→ **PROBLEM DETAILS**
Return the entries that follow exactly, with no images.

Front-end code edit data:
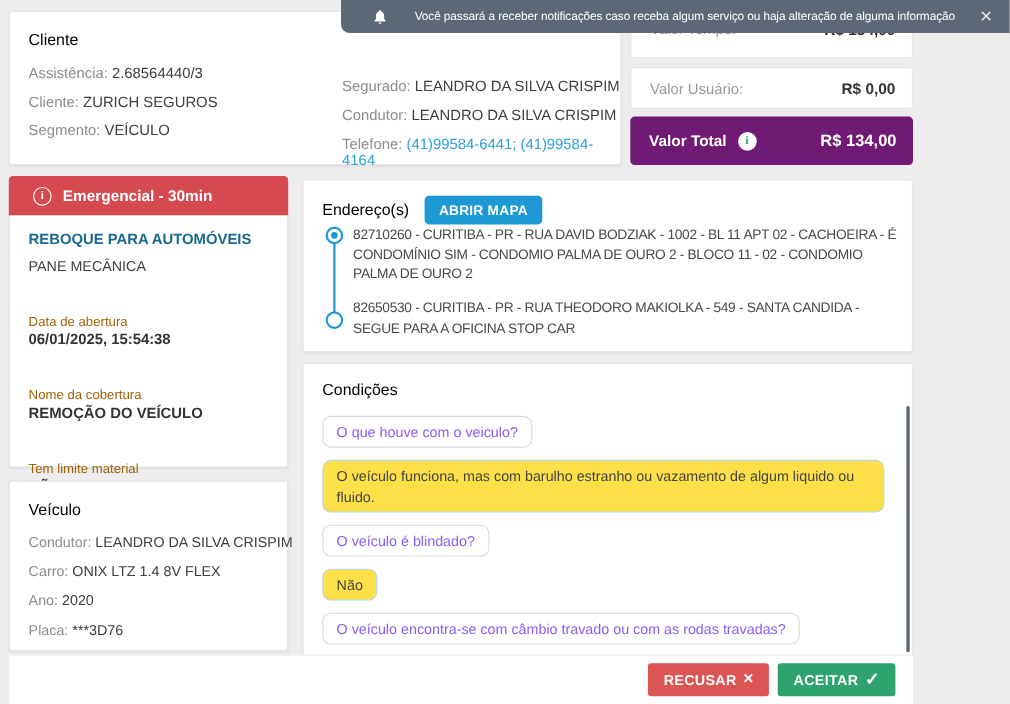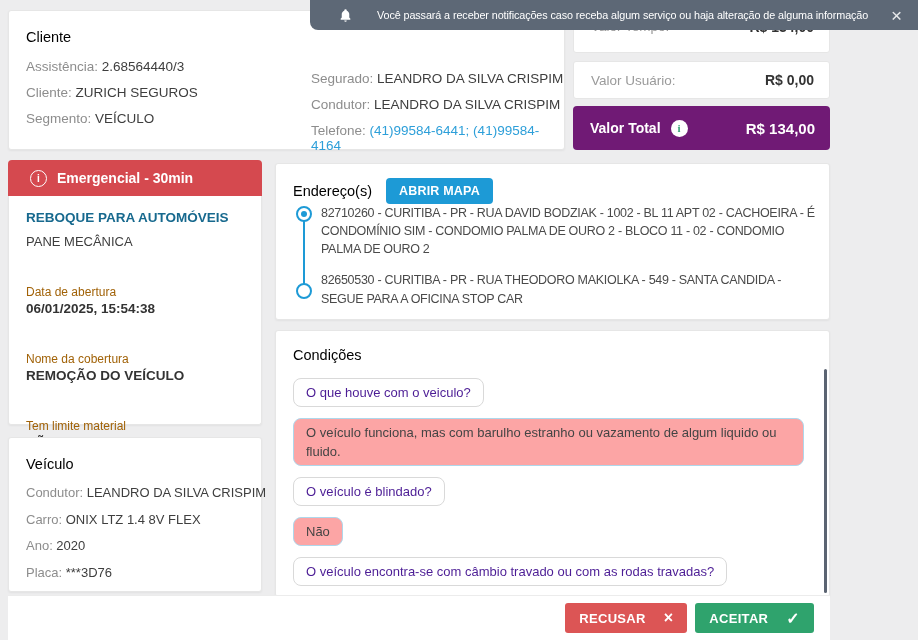--- a/index.html
+++ b/index.html
@@ -118,44 +118,44 @@
   #address-list { position:absolute; left:45px; top:40px; width:494px; }
   .address-item {
     font-size:12.5px; letter-spacing:-0.3px; color:#4a4a4a;
     line-height:1.45; margin-bottom:13px;
   }
 
   
   #conditions-card { left:275px; top:330px; width:555px; height:267px; padding:16px 24px 0 17px; overflow:hidden; }
   #conditions-card .blue-title { margin-bottom:15px; }
   .bubble {
-    font-size:13px; color:#4c1d95; line-height:19px;
+    font-size:13px; color:#8b5cf6; line-height:19px;
     padding:4px 12px; border-radius:8px; margin-bottom:11px;
     width:fit-content; max-width:511px;
   }
   .bubble.question { background:#fff; border:1px solid #d9d9d9; }
-  .bubble.answer { background:#fca5a5; border:1px solid #aed7eb; color:#444; }
+  .bubble.answer { background:#fde047; border:1px solid #aed7eb; color:#444; }
   .bubble.wide { width:100%; }
   #cond-scrollbar {
     position:absolute; right:2px; top:38px; width:3px; height:224px;
     background:#5b6472; border-radius:2px; cursor:pointer;
   }
 
   
   #footer {
     position:absolute; left:8px; top:595px; width:822px; height:45px;
     background:#fff; border-top:1px solid #ececec; z-index:10;
     display:flex; align-items:center; justify-content:flex-end; gap:8px;
     padding-right:16px;
   }
   .footer-btn {
     border:none; color:#fff; font-family:"Liberation Sans", sans-serif;
     font-size:13px; font-weight:bold; letter-spacing:0.3px;
     height:30px; padding:0 14px; border-radius:3px; cursor:pointer;
-    display:flex; align-items:center; gap:18px;
+    display:flex; align-items:center; gap:6px;
   }
   #btn-recusar { background:#dc5555; }
   #btn-aceitar { background:#2fa36d; }
   .footer-btn .glyph { font-size:16px; font-weight:bold; }
 </style>
 </head>
 <body>
 
 <div class="card" id="top-card">
   <div class="blue-title" style="margin-bottom:14px;">Cliente</div>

→ **EXERCISE RESPONSE**
--- a/index.html
+++ b/index.html
@@ -118,44 +118,44 @@
   #address-list { position:absolute; left:45px; top:40px; width:494px; }
   .address-item {
     font-size:12.5px; letter-spacing:-0.3px; color:#4a4a4a;
     line-height:1.45; margin-bottom:13px;
   }
 
   
   #conditions-card { left:275px; top:330px; width:555px; height:267px; padding:16px 24px 0 17px; overflow:hidden; }
   #conditions-card .blue-title { margin-bottom:15px; }
   .bubble {
-    font-size:13px; color:#4c1d95; line-height:19px;
+    font-size:13px; color:#8b5cf6; line-height:19px;
     padding:4px 12px; border-radius:8px; margin-bottom:11px;
     width:fit-content; max-width:511px;
   }
   .bubble.question { background:#fff; border:1px solid #d9d9d9; }
-  .bubble.answer { background:#fca5a5; border:1px solid #aed7eb; color:#444; }
+  .bubble.answer { background:#fde047; border:1px solid #aed7eb; color:#444; }
   .bubble.wide { width:100%; }
   #cond-scrollbar {
     position:absolute; right:2px; top:38px; width:3px; height:224px;
     background:#5b6472; border-radius:2px; cursor:pointer;
   }
 
   
   #footer {
     position:absolute; left:8px; top:595px; width:822px; height:45px;
     background:#fff; border-top:1px solid #ececec; z-index:10;
     display:flex; align-items:center; justify-content:flex-end; gap:8px;
     padding-right:16px;
   }
   .footer-btn {
     border:none; color:#fff; font-family:"Liberation Sans", sans-serif;
     font-size:13px; font-weight:bold; letter-spacing:0.3px;
     height:30px; padding:0 14px; border-radius:3px; cursor:pointer;
-    display:flex; align-items:center; gap:18px;
+    display:flex; align-items:center; gap:6px;
   }
   #btn-recusar { background:#dc5555; }
   #btn-aceitar { background:#2fa36d; }
   .footer-btn .glyph { font-size:16px; font-weight:bold; }
 </style>
 </head>
 <body>
 
 <div class="card" id="top-card">
   <div class="blue-title" style="margin-bottom:14px;">Cliente</div>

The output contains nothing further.